I went back to school but this time as a boarder, my school was both a day and boarding school, so I decided to join the boarding, everything was really overwhelming, but all in all it was good. After a term of struggles and everything we finally finished the session, I went back home happy to see everyone and catching up with them, most of my friends that were far called me and talked to me, it was nice to know people didn’t forget about me, then I remembered Nabil, the guy who I tried to forget in school hoping that since we won’t have any contacts with each other will also forget about me and it seemed he did as he never called me even once. I must admit I felt hurt as the only reason I tried to forget him was because I had developed feelings for him too and I really thought they would die before I come back home, so when I found myself going through my contacts list and calling him, I realized I wasn’t over him. His number didn’t go through, it was switched off.
I decided to go on an app called 2go to check on him there, as I was going through his account, I saw some of his friends had posted rest in peace Nabil but I didn’t think it was him, my mind didn’t want to process it, so I decided to call the only friend of his he introduced me to, Ahmad.
Ahmad picked up on the third ring and what he told me tore me, his exact words were ‘your Nabil had died of cancer’. He started telling me how it happened but I wasn’t listening, my brain kept repeating what he said ‘your Nabil had died of cancer’, I hung up the call and fell to my knees and cried my heart out, for weeks.

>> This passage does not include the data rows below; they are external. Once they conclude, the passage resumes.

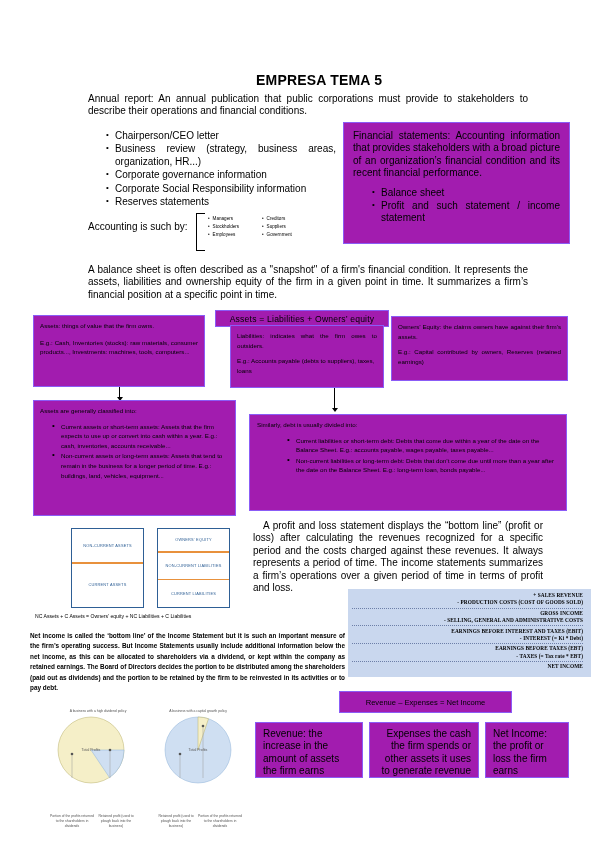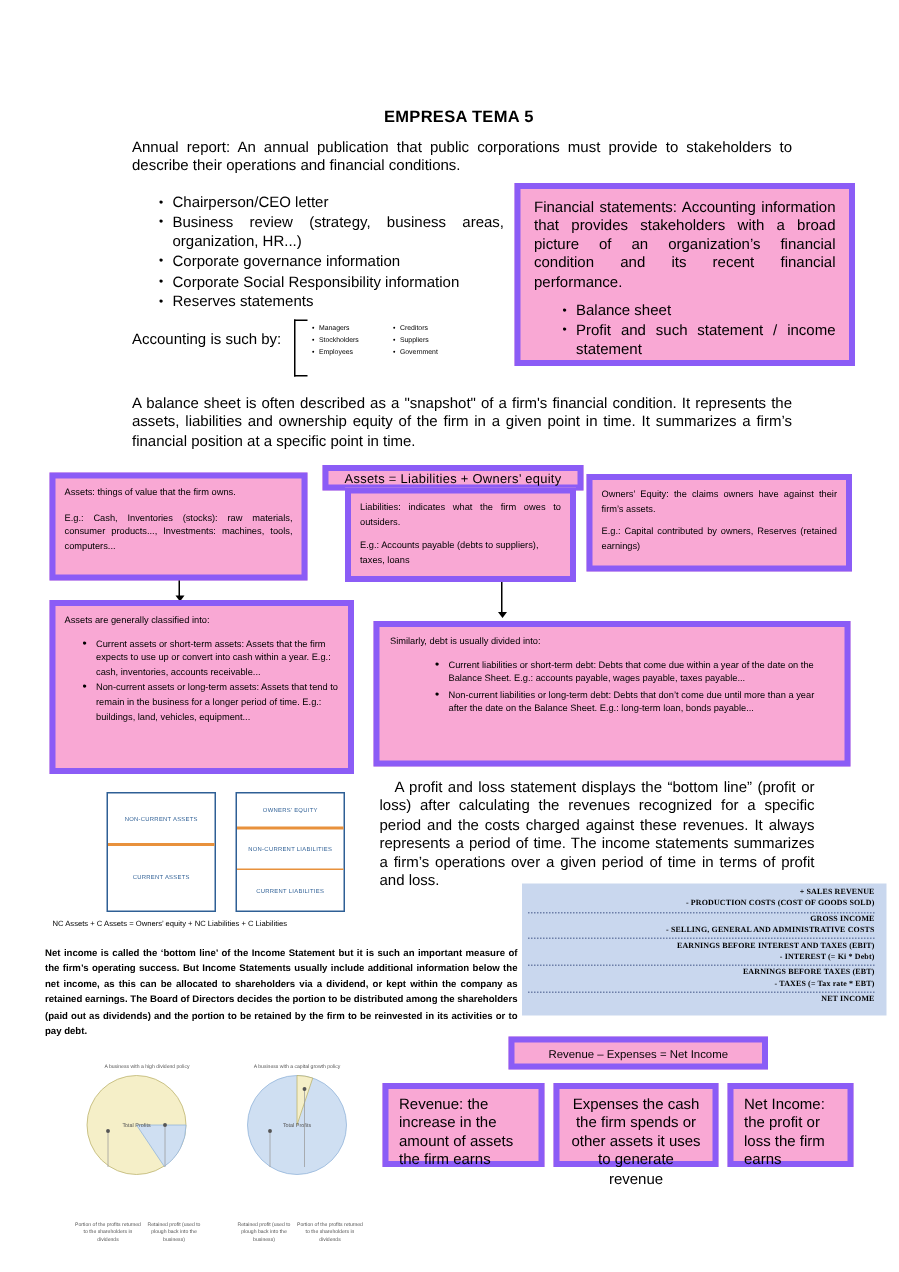--- a/index.html
+++ b/index.html
@@ -1,21 +1,21 @@
 <!DOCTYPE html>
 <html><head>
 <meta charset="utf-8">
 <style>
   html,body{margin:0;padding:0;background:#ffffff;}
   body{width:599px;height:848px;position:relative;font-family:"Liberation Sans",sans-serif;color:#000;}
   .page{position:absolute;inset:0;width:599px;height:848px;overflow:hidden;}
   .abs{position:absolute;}
-  .ttl{font-size:11px;font-weight:600;letter-spacing:.2px;}
+  .ttl{font-size:14px;font-weight:600;letter-spacing:.2px;}
   .p{font-size:10px;line-height:12.4px;text-align:justify;}
-  .box{border:4px solid #8b5cf6;background:#f9a8d4;box-sizing:border-box;}
+  .box{border:1px solid #8b5cf6;background:#a21caf;box-sizing:border-box;}
   .bx-txt{font-size:6.2px;line-height:9.6px;}
   ul.bl{margin:0;padding:0;list-style:none;}
   ul.bl li{position:relative;padding-left:11px;margin-bottom:1px;}
   ul.bl li:before{content:"•";position:absolute;left:2px;top:-1px;font-size:8px;line-height:inherit;}
   .just{text-align:justify;}
   .eq{font-size:8.6px;letter-spacing:.2px;white-space:nowrap;}
   .tiny{font-size:5.1px;line-height:7.6px;}
   .micro{font-size:3.4px;line-height:5px;text-align:center;color:#555;}
   .bsbox{border:1px solid #2e5f95;box-sizing:border-box;color:#2e5f95;font-size:3.9px;line-height:5.4px;text-align:center;display:flex;align-items:center;justify-content:center;letter-spacing:.2px;}
   .orange{background:#e8913c;height:1.6px;}
@@ -145,21 +145,21 @@
   <div class="abs" style="left:30px;top:631px;width:315px;font-size:6.4px;line-height:10.4px;text-align:justify;font-weight:bold;">Net income is called the ‘bottom line’ of the Income Statement but it is such an important measure of the firm’s operating success. But Income Statements usually include additional information below the net income, as this can be allocated to shareholders via a dividend, or kept within the company as retained earnings. The Board of Directors decides the portion to be distributed among the shareholders (paid out as dividends) and the portion to be retained by the firm to be reinvested in its activities or to pay debt.</div>
 
   <div class="abs box" style="left:339px;top:691px;width:173px;height:22px;display:flex;align-items:center;justify-content:center;">
     <div style="font-size:7.6px;">Revenue – Expenses = Net Income</div>
   </div>
 
   <div class="abs box" style="left:255px;top:722px;width:108px;height:56px;padding:5px 7px;">
     <div class="p" style="text-align:left;">Revenue: the increase in the amount of assets the firm earns</div>
   </div>
   <div class="abs box" style="left:369px;top:722px;width:110px;height:56px;padding:5px 7px;">
-    <div class="p" style="text-align:center;">Expenses the cash the firm spends or other assets it uses to generate revenue</div>
+    <div class="p" style="text-align:right;">Expenses the cash the firm spends or other assets it uses to generate revenue</div>
   </div>
   <div class="abs box" style="left:485px;top:722px;width:84px;height:56px;padding:5px 7px;">
     <div class="p" style="text-align:left;">Net Income: the profit or loss the firm earns</div>
   </div>
 
   <div class="abs" style="left:48px;top:709px;width:100px;height:135px;">
     <div class="micro" style="width:100px;">A business with a high dividend policy</div>
     <svg width="100" height="76" viewBox="0 0 100 76" style="display:block;">
       <circle cx="43" cy="36" r="33" fill="#f5efc8" stroke="#b9b06a" stroke-width="0.5"></circle>
       <path d="M43 36 L76 36 A33 33 0 0 1 61.5 63.6 Z" fill="#cfdff2" stroke="#8fb2d8" stroke-width="0.5"></path>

I later on found out he had heart cancer, the operation he got was a heart transfer one and the new heart he got failed him so he died. He didn’t tell me he had cancer, no one did, his mom said he didn’t want to make me worry or make me not want him when I spoke to her, I cried harder when I heard that, my family were so worried and couldn’t believe what was happening and were wondering what was going on with me, I didn’t talk to anyone.
I was going over all of our conversations in my head and wondering what would have happen if I accepted him and not rejected him multiple times, if I had known and been there for him and not ignored him almost every time, my parents ended up finding out and after much convincing I was taken to see a psychologist.
It helped me to be honest, I came back to my senses after grieving and with the help of my loved ones I got over his death and whatever pain I felt, leaving me with memories of what happened. I was told to never give up and loose faith in Allah by my psychologist, because with every hardship comes ease and Allah doesn’t burden a soul beyond it can bear.